A study published in the American Journal of Health Promotion shows that a morbidly obese worker can rack up more than $4,000 annually on health care and associated costs compared to his normal-weight counterpart. The costs skyrocket when an obese employee has diabetes, high blood pressure, and high cholesterol levels. These comorbidities increase the likelihood of a worker filing for short-term disability and workers compensation claims. The good news for employers is this: you can help minimize unhealthy weight gain in the workplace. A well-structured corporate wellness program can do just that. Here are expert tips that can help you.
Addressing Gaps in CWWPs
Many comprehensive workplace wellness programs (CWWPs) may possess two existing gaps, according to the American Heart Association (AHA). First, the consistency by which recognition programs rate worksite wellness programs is sorely lacking. And second, CWWP recognition programs fall short of rating heart health in an evidence-based way. The AHA suggests that its Life’s Simple 7 scheme be used for scoring the heart health levels of workers. Life’s Simple 7 is formulated to prevent cardiovascular disease, and it is composed of the following seven concrete steps.
- Stop smoking.
- Stay active.
- Reduce weight.
- Eat healthy foods.
- Reduce blood pressure.
- Manage bad cholesterol.
- Lower blood sugar levels.
The AHA also provides My Life Check, a digital tool for calculating a person’s cardiovascular health level based on the steps in Life’s Simple 7. Your CWWP recognition system may want to incorporate this useful online tool.
What to Include in Your Worksite Wellness Program
One dollar spent on workplace wellness programs can save $2.73 in absenteeism and $3.27 in health care, according to the results of a study published in a 2017 issue of the journal, Management Science. The most comprehensive of such programs include fitness classes, biometric health screenings, nutrition programs, and seminars. The seminars tackle subjects like stopping smoking and maintaining a healthy work-life balance.

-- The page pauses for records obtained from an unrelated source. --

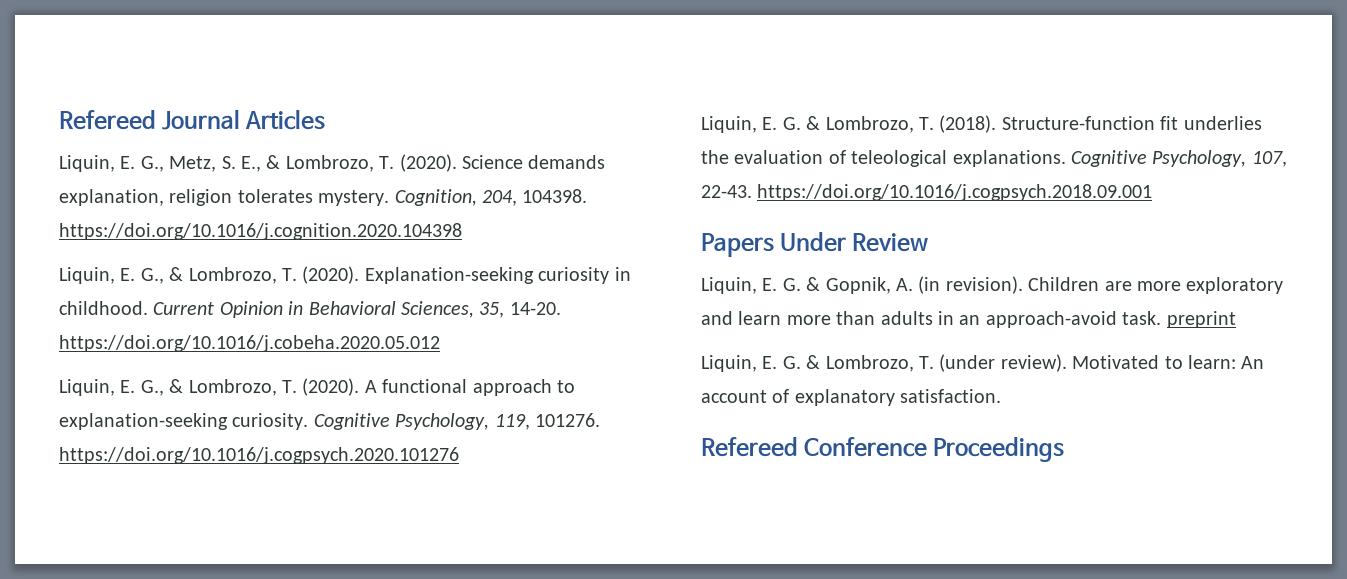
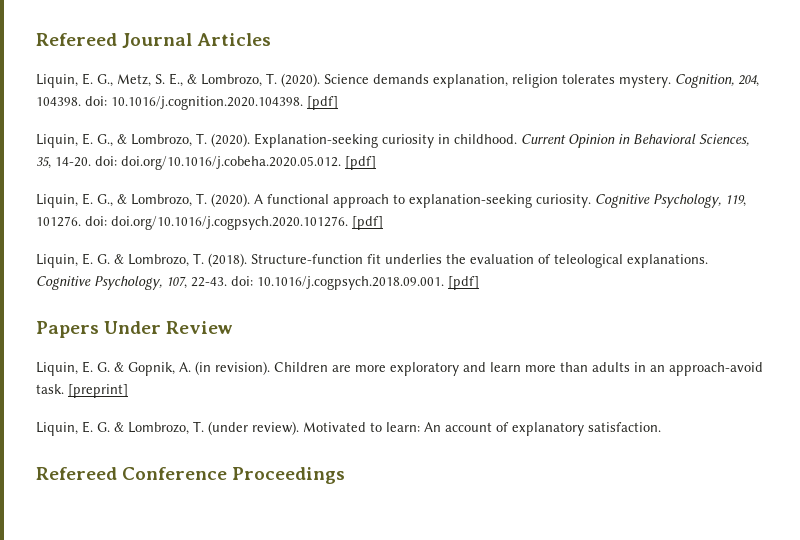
[59,223,462,240] https://doi.org/10.1016/j.cognition.2020.104398 -> [85,96,338,110] doi: 10.1016/j.cognition.2020.104398. [pdf]
[59,335,440,352] https://doi.org/10.1016/j.cobeha.2020.05.012 -> [95,156,376,170] doi: doi.org/10.1016/j.cobeha.2020.05.012. [pdf]
[59,447,459,464] https://doi.org/10.1016/j.cogpsych.2020.101276 -> [85,216,383,230] doi: doi.org/10.1016/j.cogpsych.2020.101276. [pdf]
[757,184,1153,201] https://doi.org/10.1016/j.cogpsych.2018.09.001 -> [231,276,479,290] doi: 10.1016/j.cogpsych.2018.09.001. [pdf]
[1166,311,1236,328] preprint -> [68,384,128,398] [preprint]

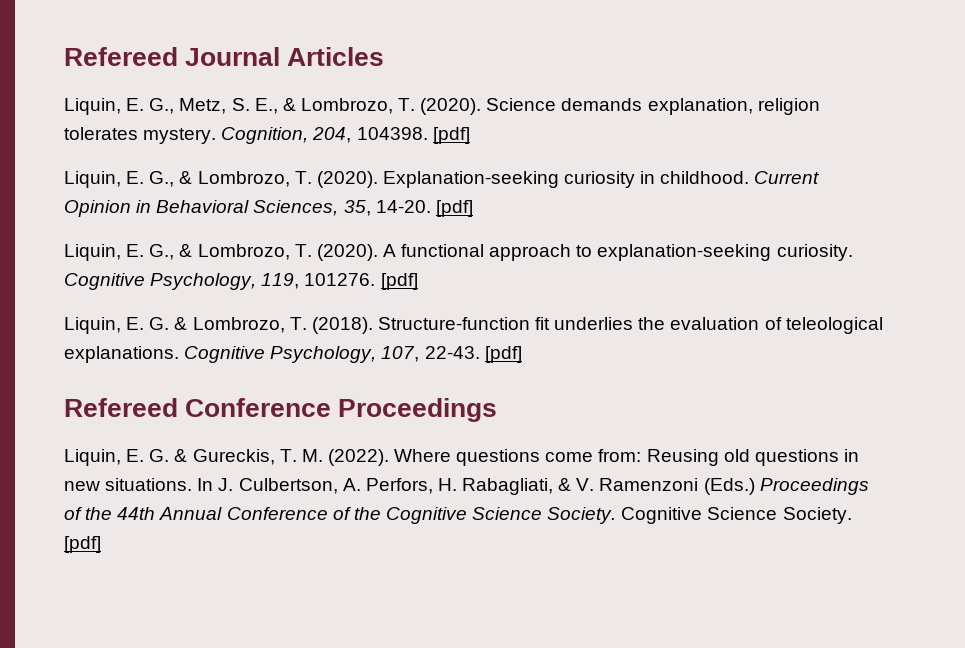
[85,96,303,110] doi: 10.1016/j.cognition.2020.104398. -> (428, 133) none
[95,156,341,170] doi: doi.org/10.1016/j.cobeha.2020.05.012. -> (431, 206) none
[85,216,348,230] doi: doi.org/10.1016/j.cogpsych.2020.101276. -> (376, 279) none
[231,276,479,290] [36,321,234,338] [36,361,763,376] [36,384,128,398] [36,421,661,436] [36,467,346,484] doi: 10.1016/j.cogpsych.2018.09.001. [pdf] // Papers Under Review // Liquin, E. G. & Gopnik, A. (in revision). Children are more exploratory and learn more than adults in an approach-avoid task. [preprint] // Liquin, E. G. & Lombrozo, T. (under review). Motivated to learn: An account of explanatory satisfaction. // Refereed Conference Proceedings -> [484,346,522,363] [64,398,498,422] [64,449,859,466] [64,478,869,495] [64,507,852,524] [64,536,101,553] [pdf] // Refereed Conference Proceedings // Liquin, E. G. & Gureckis, T. M. (2022). Where questions come from: Reusing old questions in new situations. In J. Culbertson, A. Perfors, H. Rabagliati, & V. Ramenzoni (Eds.) Proceedings of the 44th Annual Conference of the Cognitive Science Society. Cognitive Science Society. [pdf]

In the study involving voluntary employee sign-up to a corporate wellness program, participants are given a basic health exam. This health exam includes a blood test, blood pressure measurement, and a health survey. A few weeks after the health exam, a registered nurse hands out packets containing an employee’s health status and recommendations for improvement. Each packet is personalized and physicians made the recommendations addressing each of the unique health status of the employees who signed up for the program. Researchers show that participation in this program resulted in an average five-percent jump in employee productivity. This is roughly equivalent to an extra productive work day per month. And you know that increased worker productivity has a direct and positive impact to a company’s bottom line.
The mechanisms driving the productivity-boosting health improvements are not exactly identified in the study. Researchers theorize that the increased productivity is caused by two things. First, there is gratitude and therefore higher job satisfaction among employees who found out about their previously undiagnosed illness. And second, the improved mental and physical wellness contributes to enhanced capability in doing their respective jobs. It is a no-brainer that the workers who demonstrated the topmost productivity boost are those who made changes in their diet and exercised.
All in all, employers may want to consider investing in health promotion programs specifically emphasizing ways to control blood pressure and blood sugar levels, as well as encouraging healthy eating, stress management, and physical activity. The ROI can be had by way of the extra boost in worker productivity and reduced health care costs.